Exercise details
When copying the entries below, leave out every picture and keep the rest exact.

Items from a dataset
▽

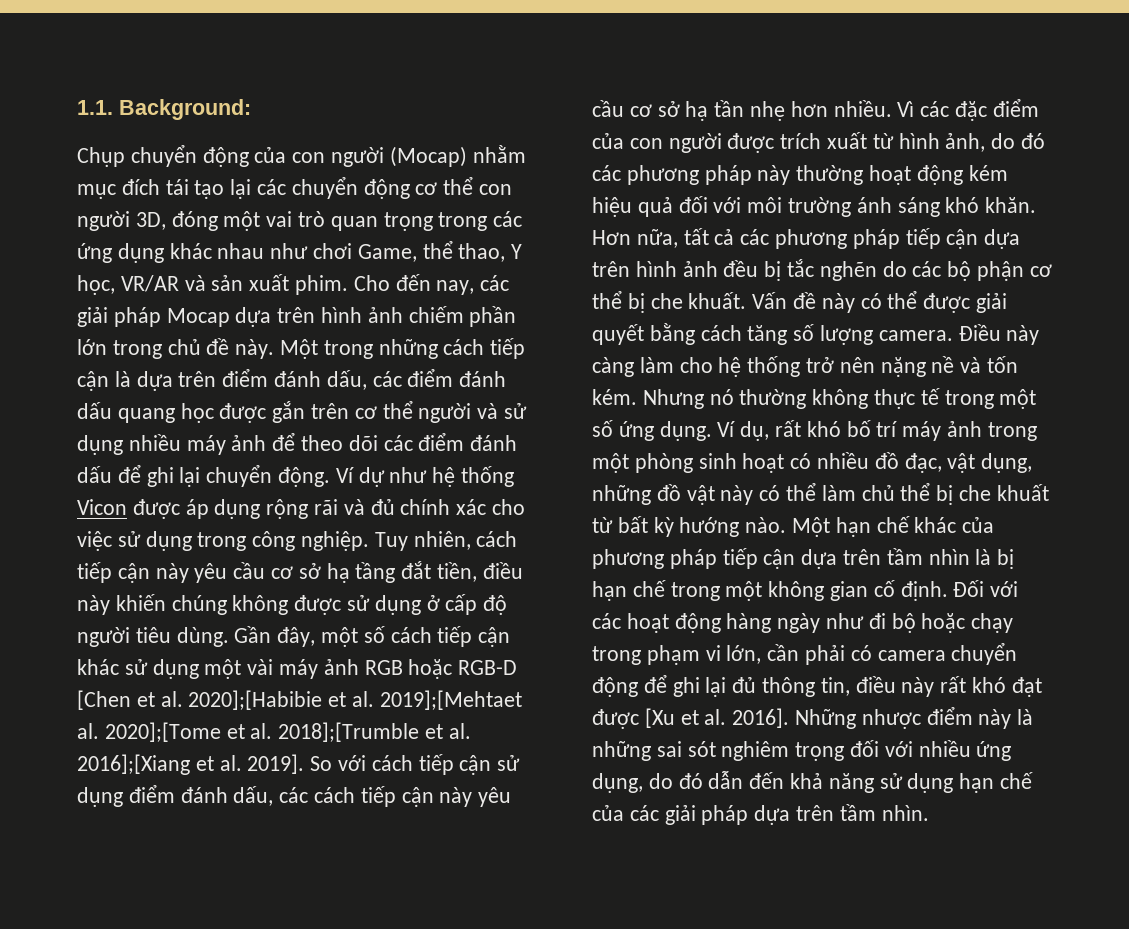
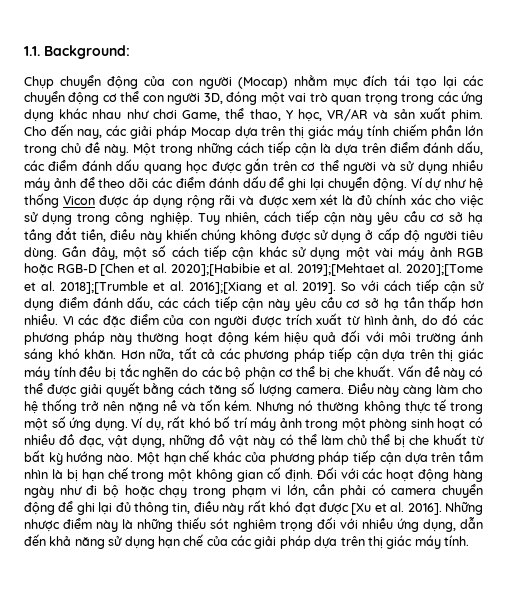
[321,307,403,323] hình ảnh -> [289,125,390,139] thị giác máy tính
(365, 507) none -> [258,194,354,208] được xem xét là
[750,101,786,121] nhẹ -> [428,296,457,311] thấp
[635,261,718,277] hình ảnh -> [438,348,485,362] [24,366,76,380] thị giác máy tính
[656,741,682,757] sai -> [177,517,206,529] thiếu
[648,773,703,789] do đó -> (456, 525) none
[839,804,929,821] tầm nhìn. -> [367,535,469,549] thị giác máy tính.

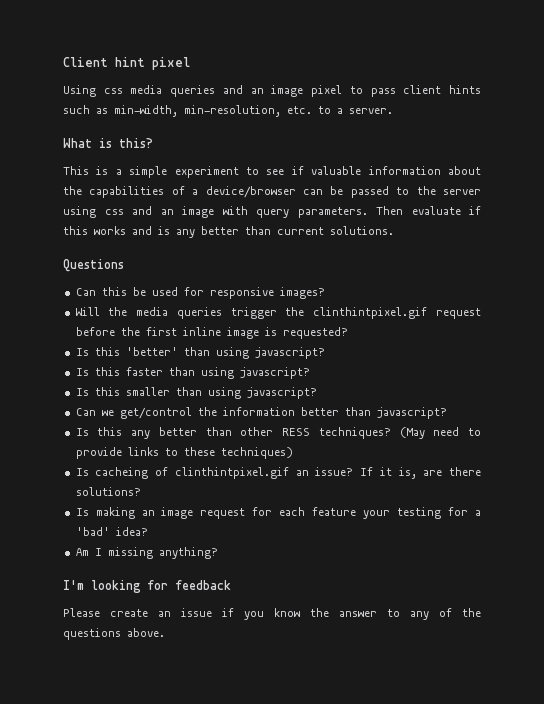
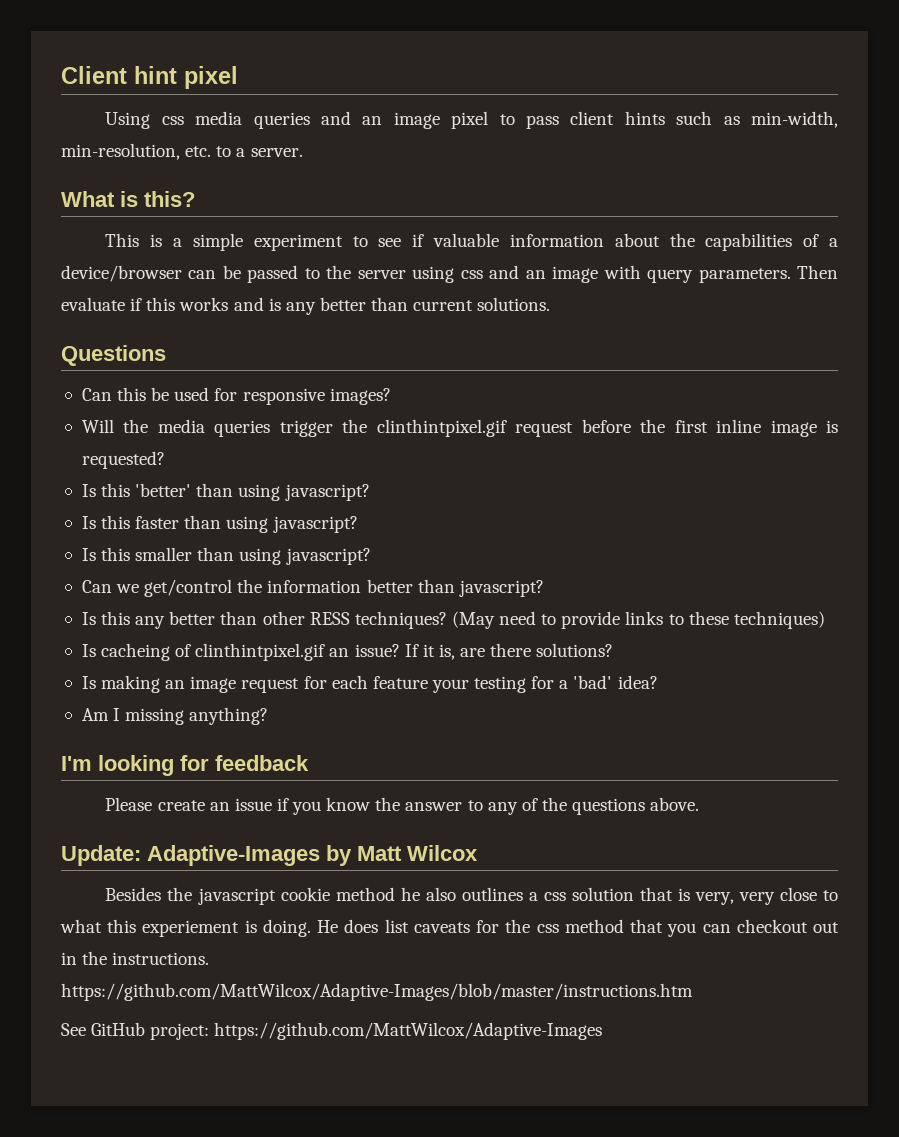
(165, 632) none -> [61,845,478,866] [105,887,838,905] [60,919,840,937] [61,951,210,965] [61,983,693,1001] [61,1022,603,1040] // Update: Adaptive-Images by Matt Wilcox // Besides the javascript cookie method he also outlines a css solution that is very, very close to what this experiement is doing. He does list caveats for the css method that you can checkout out in the instructions. https://github.com/MattWilcox/Adaptive-Images/blob/master/instructions.htm // See GitHub project: https://github.com/MattWilcox/Adaptive-Images

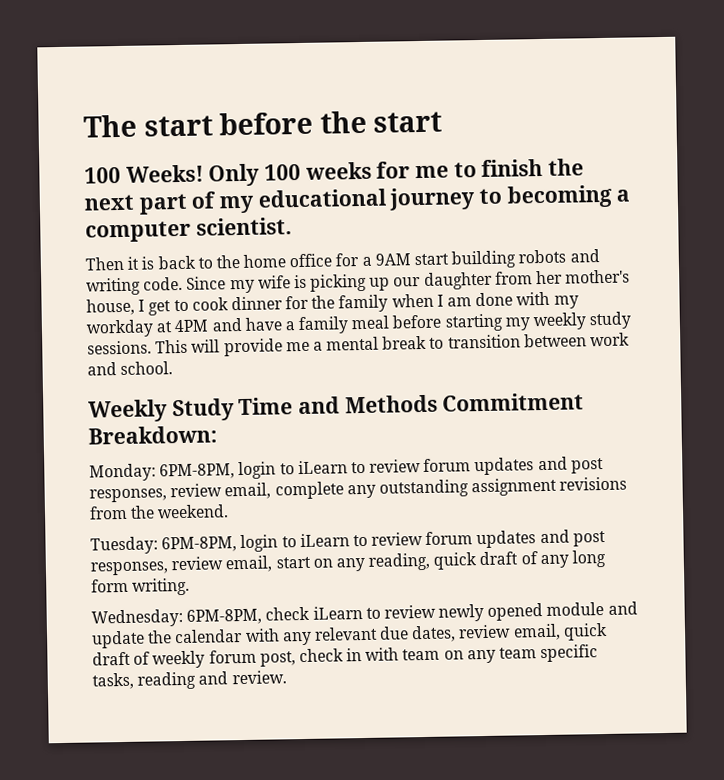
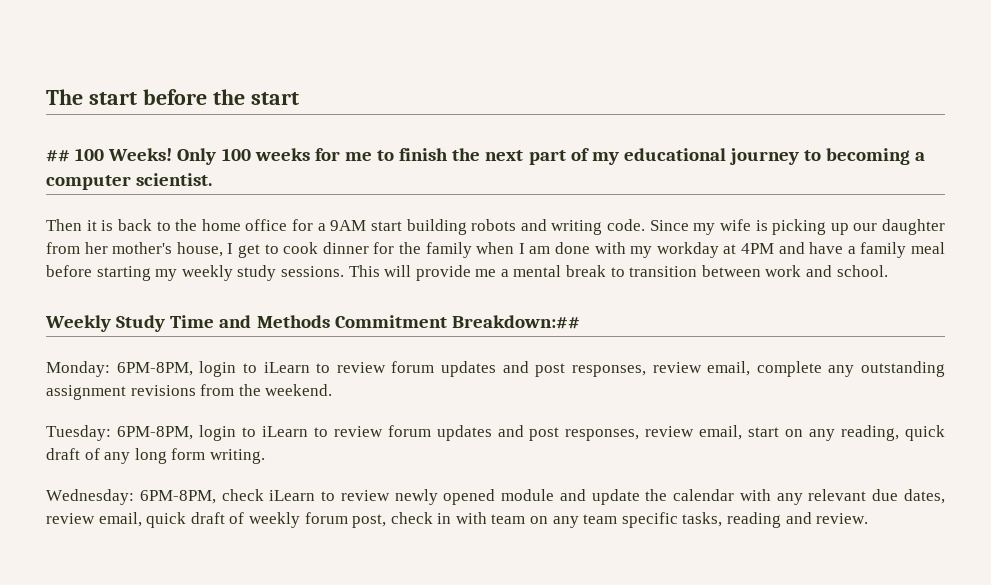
(443, 122) none -> [46,150,70,162] ##
[88,425,217,445] Breakdown: -> [451,315,580,329] Breakdown:##

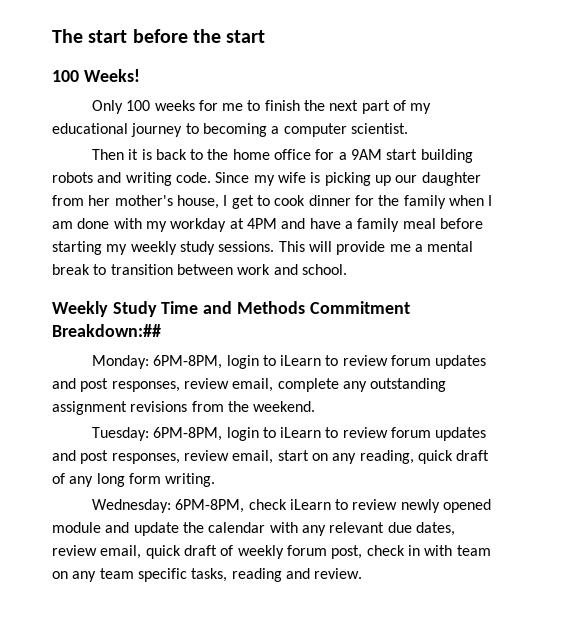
[46,150,70,162] ## -> (266, 36) none
(173, 154) none -> (140, 75) //

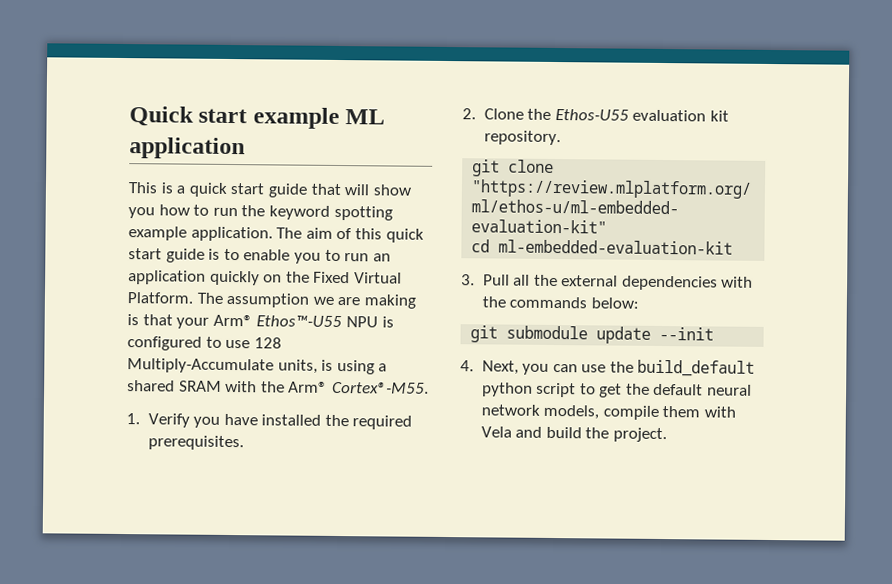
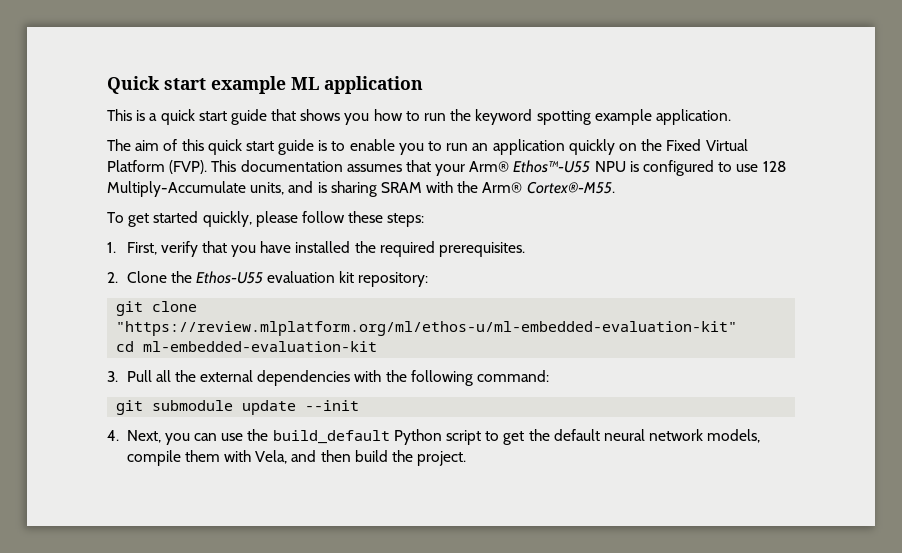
[344,184,411,196] will show -> [300,109,341,121] shows
(273, 234) none -> (731, 117) //
[127,292,416,309] [127,314,139,326] Platform. The assumption we are making is -> [107,160,402,174] Platform (FVP). This documentation assumes
[321,359,388,375] [127,380,175,392] is using a shared -> [288,181,377,197] and is sharing
[126,413,190,428] 1. Verify -> [107,211,425,227] [107,241,227,257] To get started quickly, please follow these steps: // 1. First, verify that
[483,130,561,146] repository. -> [358,272,429,287] repository:
[509,296,639,309] commands below: -> [410,370,550,386] following command:
[481,382,533,397] python -> [393,429,442,445] Python
[480,426,543,438] Vela and -> [255,450,351,464] Vela, and then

△

Task answer
[321,307,403,323] hình ảnh -> [289,125,390,139] thị giác máy tính
(365, 507) none -> [258,194,354,208] được xem xét là
[750,101,786,121] nhẹ -> [428,296,457,311] thấp
[635,261,718,277] hình ảnh -> [438,348,485,362] [24,366,76,380] thị giác máy tính
[656,741,682,757] sai -> [177,517,206,529] thiếu
[648,773,703,789] do đó -> (456, 525) none
[839,804,929,821] tầm nhìn. -> [367,535,469,549] thị giác máy tính.

(165, 632) none -> [61,845,478,866] [105,887,838,905] [60,919,840,937] [61,951,210,965] [61,983,693,1001] [61,1022,603,1040] // Update: Adaptive-Images by Matt Wilcox // Besides the javascript cookie method he also outlines a css solution that is very, very close to what this experiement is doing. He does list caveats for the css method that you can checkout out in the instructions. https://github.com/MattWilcox/Adaptive-Images/blob/master/instructions.htm // See GitHub project: https://github.com/MattWilcox/Adaptive-Images

(443, 122) none -> [46,150,70,162] ##
[88,425,217,445] Breakdown: -> [451,315,580,329] Breakdown:##

[46,150,70,162] ## -> (266, 36) none
(173, 154) none -> (140, 75) //

[344,184,411,196] will show -> [300,109,341,121] shows
(273, 234) none -> (731, 117) //
[127,292,416,309] [127,314,139,326] Platform. The assumption we are making is -> [107,160,402,174] Platform (FVP). This documentation assumes
[321,359,388,375] [127,380,175,392] is using a shared -> [288,181,377,197] and is sharing
[126,413,190,428] 1. Verify -> [107,211,425,227] [107,241,227,257] To get started quickly, please follow these steps: // 1. First, verify that
[483,130,561,146] repository. -> [358,272,429,287] repository:
[509,296,639,309] commands below: -> [410,370,550,386] following command:
[481,382,533,397] python -> [393,429,442,445] Python
[480,426,543,438] Vela and -> [255,450,351,464] Vela, and then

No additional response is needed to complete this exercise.